Emerging proofs suggest that PTP1B regulates the key modulator involved in energy balance. Then, we discovered that AMPK, a key regulator of energy homeostasis, is negatively regulated by PTP1B (Fig. 6a). Although there is evidence suggesting that AMPK might help cancer cells survive under certain circumstances25, there is more support in the literature for the notion that AMPK acts as a tumor suppressor by leading to cell growth inhibition and cell cycle arrest26,27,28,29. In particular, AMPK activation has proven to be an effective strategy to inhibit pancreatic cancer cell growth30,31,32. As shown in Fig. 6b, c, immunohistochemistry analysis revealed that PTP1B was negatively correlated with the phosphorylation level of AMPK in human pancreatic cancer tissues, which was consistent with the phenomenon observed in PDAC cell lines (Fig. 6e, f) and in xenograft tumors (Fig. 6g). Moreover, in Figs. 2e and 4e, the knockdown and pharmacological inhibition of PTP1B both induced G0/G1 phase cell cycle arrest in PDAC cell lines, which was an obvious manifestation of AMPK activation. Previous studies have demonstrated that loss of PTP1B protects against metabolic diseases such as myocardial anomalies, atherosclerotic plaque formation and diabetes by activating AMPK33,34,35, further confirming the correlation and interaction between PTP1B and AMPK. Subsequently, we found that AMPK activation appears to exert its antitumor effects through p70S6K inhibition in vitro (Fig. 6e, f) and in vivo (Fig. 6g). This is because AMPK activation inhibits mTORC1 signaling by phosphorylating TSC236 or directly disrupting the combination between mTORC1 and Raptor37; thus, p70S6K-mediated inhibition of mTORC1 signaling prevents both purine and pyrimidine synthesis, and, consequently controls cell proliferation18,38.

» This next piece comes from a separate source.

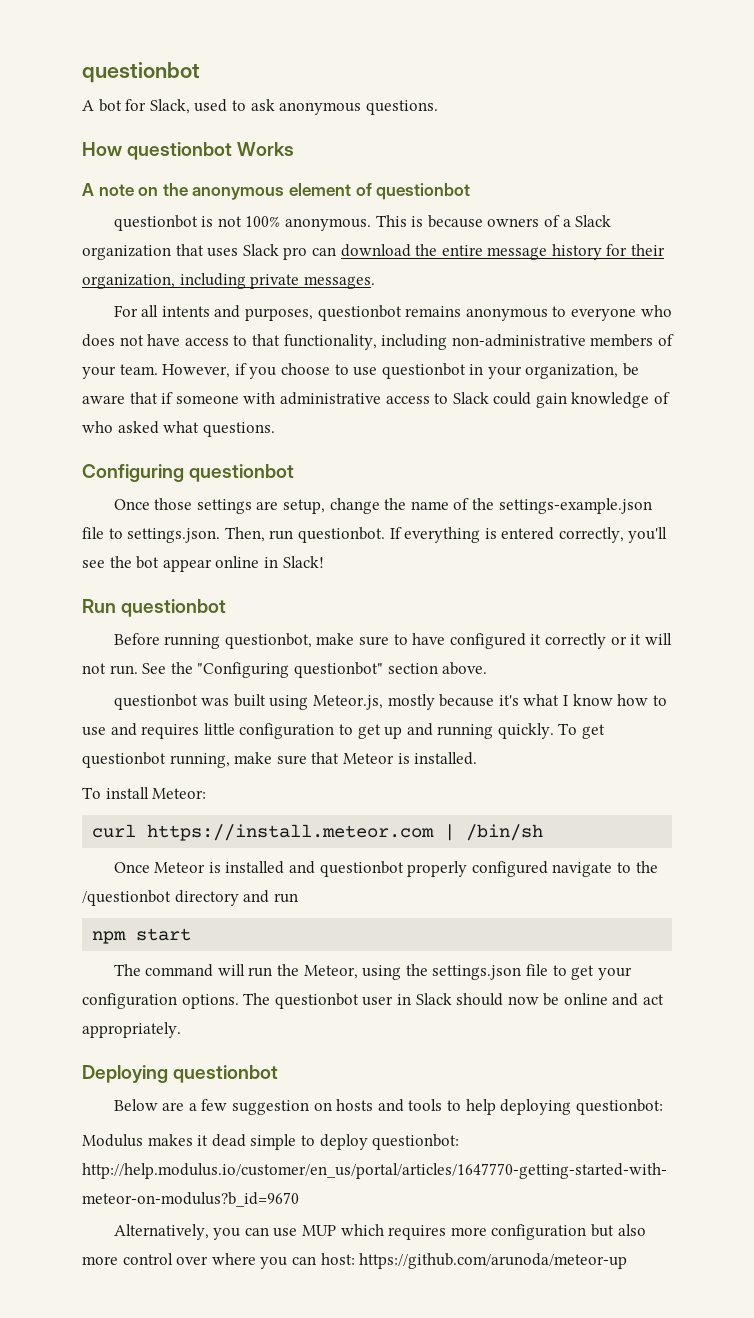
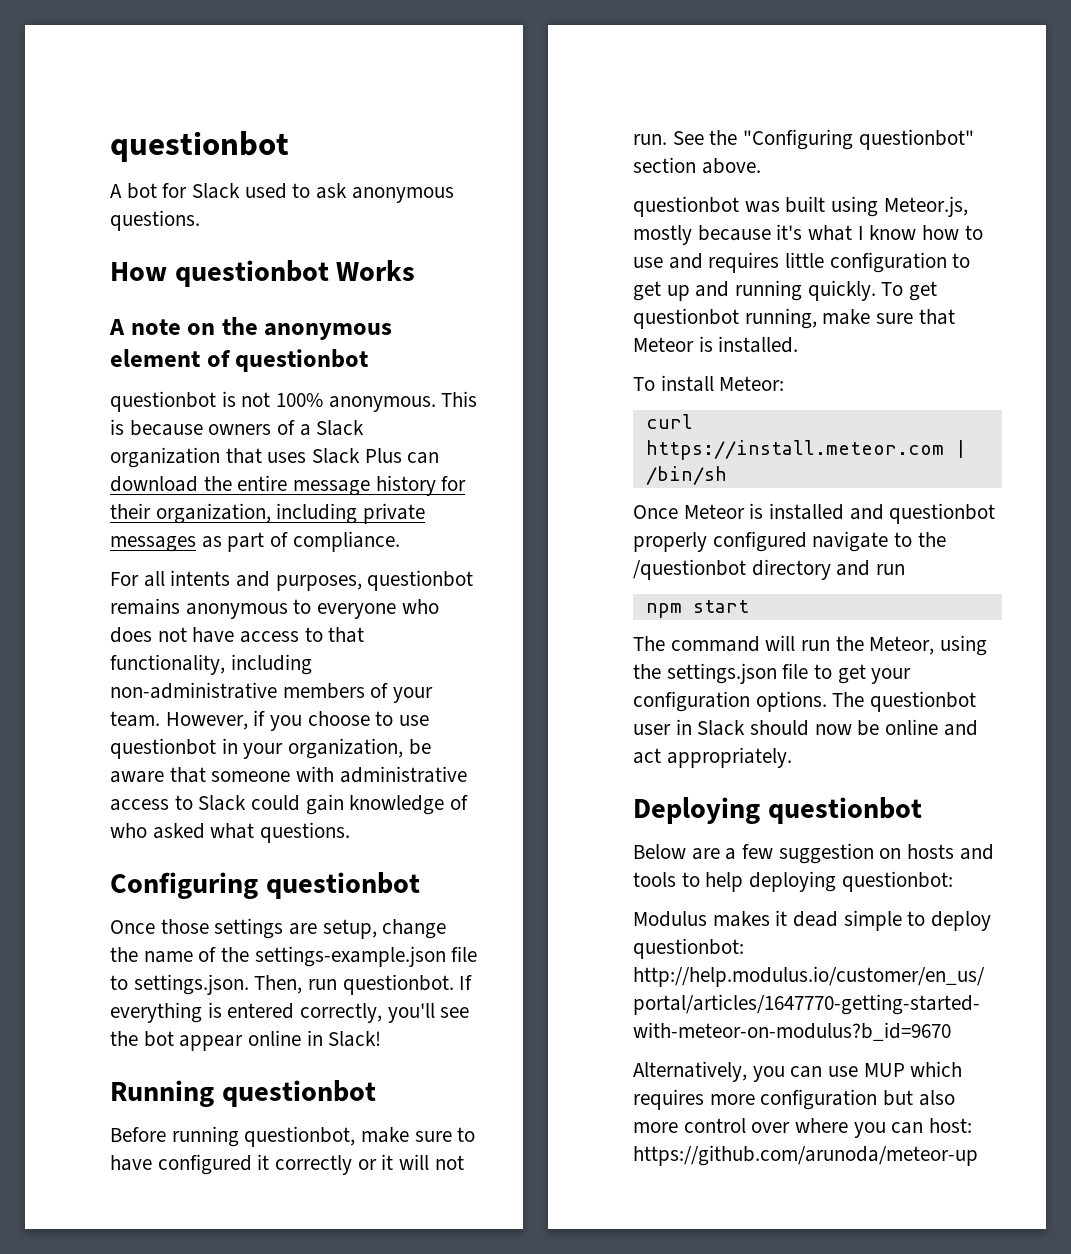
[149,99,190,114] Slack, -> [192,183,241,199] Slack
[283,247,308,260] pro -> [364,448,402,463] Plus
[303,276,375,289] messages. -> [110,531,400,552] messages as part of compliance.
[161,392,174,404] if -> (206, 775) none
[82,599,116,613] Run -> [110,1080,214,1107] Running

However, notably, activation of AMPK is dependent on the phosphorylation of AMPKα at Thr-172. Thus, AMPK is not a direct downstream substrate of PTP1B. Next, we discovered that PKM2 mediated PTP1B-AMPK interaction. PKM2 has been identified as a substrate of PTP1B because PTP1B deficiency and pharmacological inhibition lead to increased PKM2 total tyrosine, and Tyr105 phosphorylation inhibits PKM2 pyruvate kinase activity in vitro and in vivo39. In addition, studies have reported that the stable knockdown of PKM2 activates AMPK in response to the perturbed ATP homeostasis40. As shown in Fig. 6d, the activity of PKM2 was indeed suppressed when PTP1B was inhibited, which was followed by AMPK activation. Meanwhile, the phosphorylation of PRAS40 was significantly decreased when PKM2 was inactivated, which aggravated the inhibition of mTOC1 (Fig. 6e, f). This is because the phosphorylation of PRAS40 by PKM2 releases PRAS40 from mTOC1, which results in the activation of mTOC1 signaling for oncogenic growth41. Hence, we conclude that PTP1B controls pancreatic cancer progression by simultaneously regulating AMPK and PRAS40 through PKM2.

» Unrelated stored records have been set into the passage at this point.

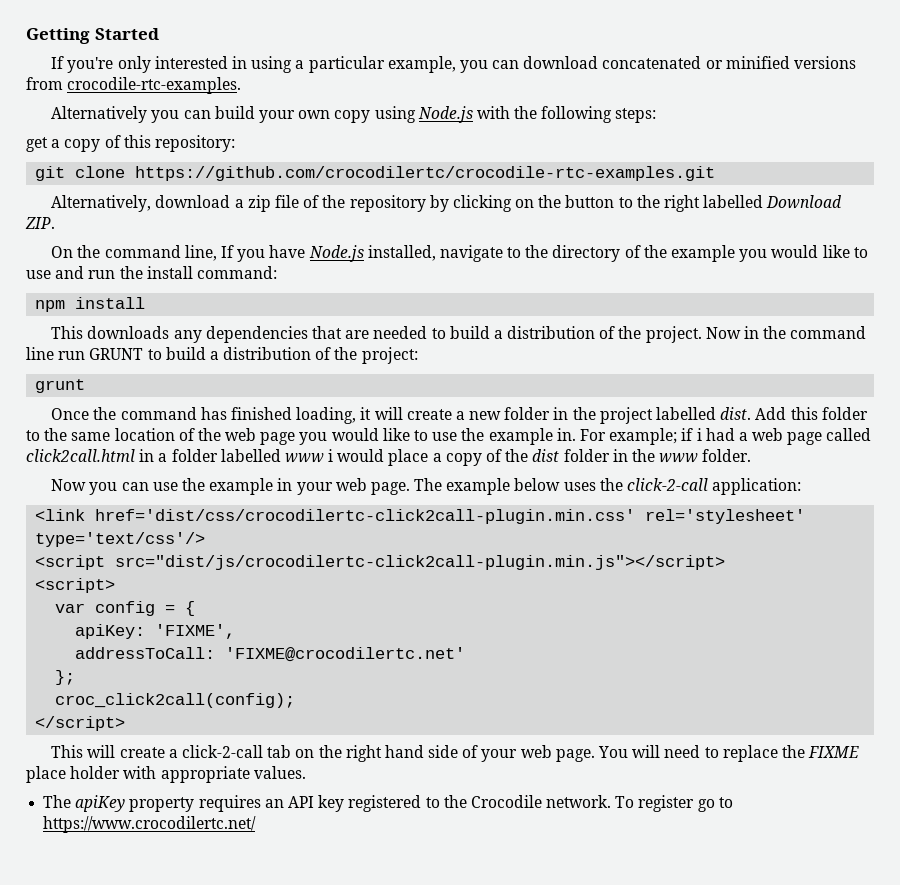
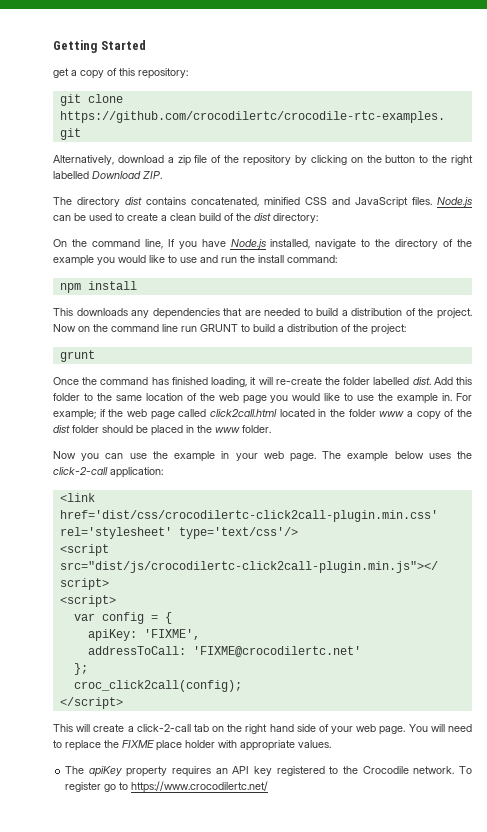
[51,56,857,73] [26,77,242,94] [51,106,657,123] // If you're only interested in using a particular example, you can download concatenated or minified versions from crocodile-rtc-examples. // Alternatively you can build your own copy using Node.js with the following steps: -> (146, 45) none
(55, 223) none -> [53,197,472,208] [53,213,318,223] // The directory dist contains concatenated, minified CSS and JavaScript files. Node.js can be used to create a clean build of the dist directory:
[744,326,760,339] in -> [78,326,90,332] on
[406,407,653,424] create a new folder in the project -> [275,377,371,385] re-create the folder
[696,428,748,441] i had a -> [108,409,124,417] the
[139,449,429,466] in a folder labelled www i would place -> [279,409,405,417] located in the folder www
(610, 455) none -> [102,425,183,436] should be placed

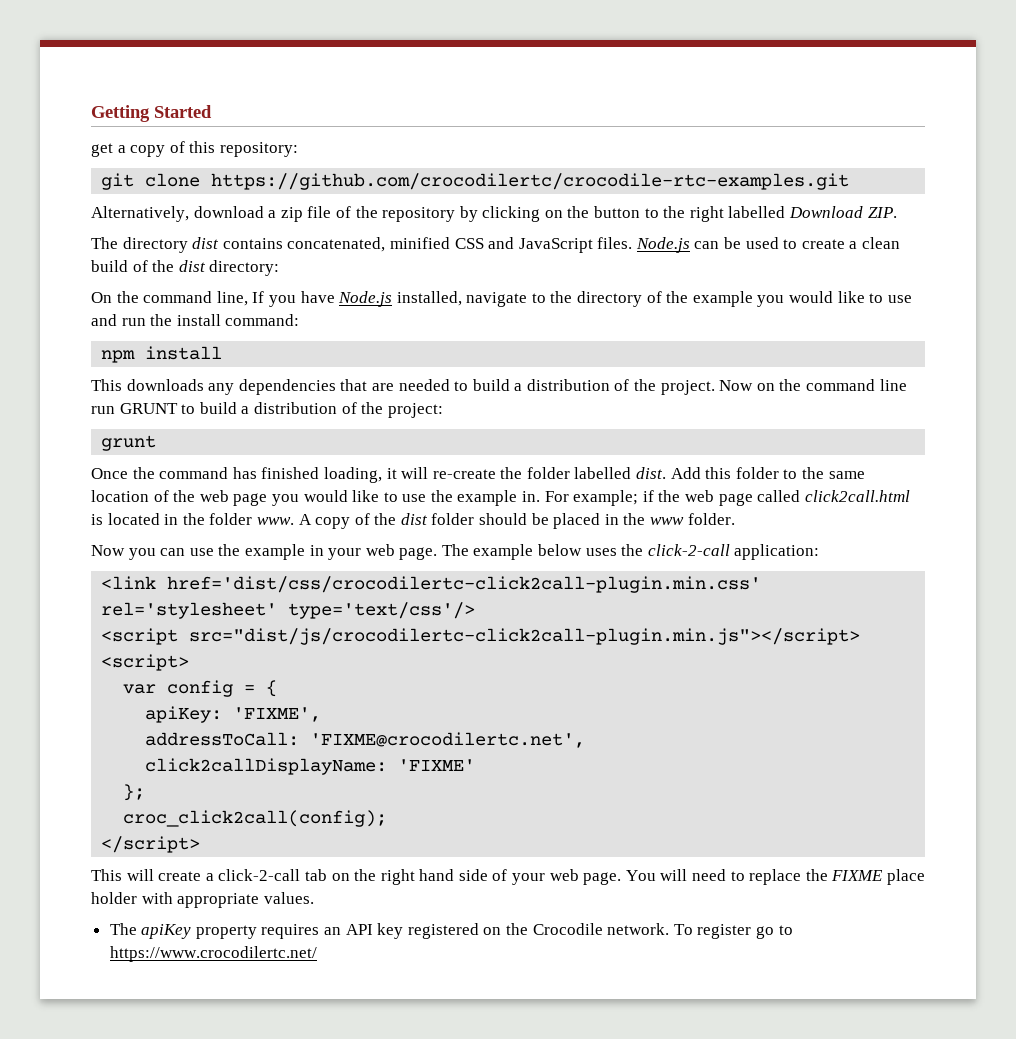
(277, 413) none -> [91,514,103,525] is
[379,411,414,417] www a -> [256,514,312,525] www. A
[192,646,361,657] 'FIXME@crocodilertc.net' -> [310,732,586,748] [145,758,476,775] 'FIXME@crocodilertc.net', // click2callDisplayName: 'FIXME'
[329,766,339,774] to -> [483,927,502,935] on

Taken together, in present study, our results are the first to demonstrate the critical role of PTP1B in PDAC. PTP1B acts as an oncogene, and its inhibition activates AMPK and decreases the PRAS40 phosphorylation level by suppressing PKM2, which results in the inhibition of mTOC1. Inhibition of mTOC1, and thus p70S6K, leads to pancreatic cancer cell proliferative arrest. These results strongly suggest the potential of PTP1B as a therapeutic target in PDAC and the study value of a PTP1B inhibitor in the treatment of pancreatic cancer.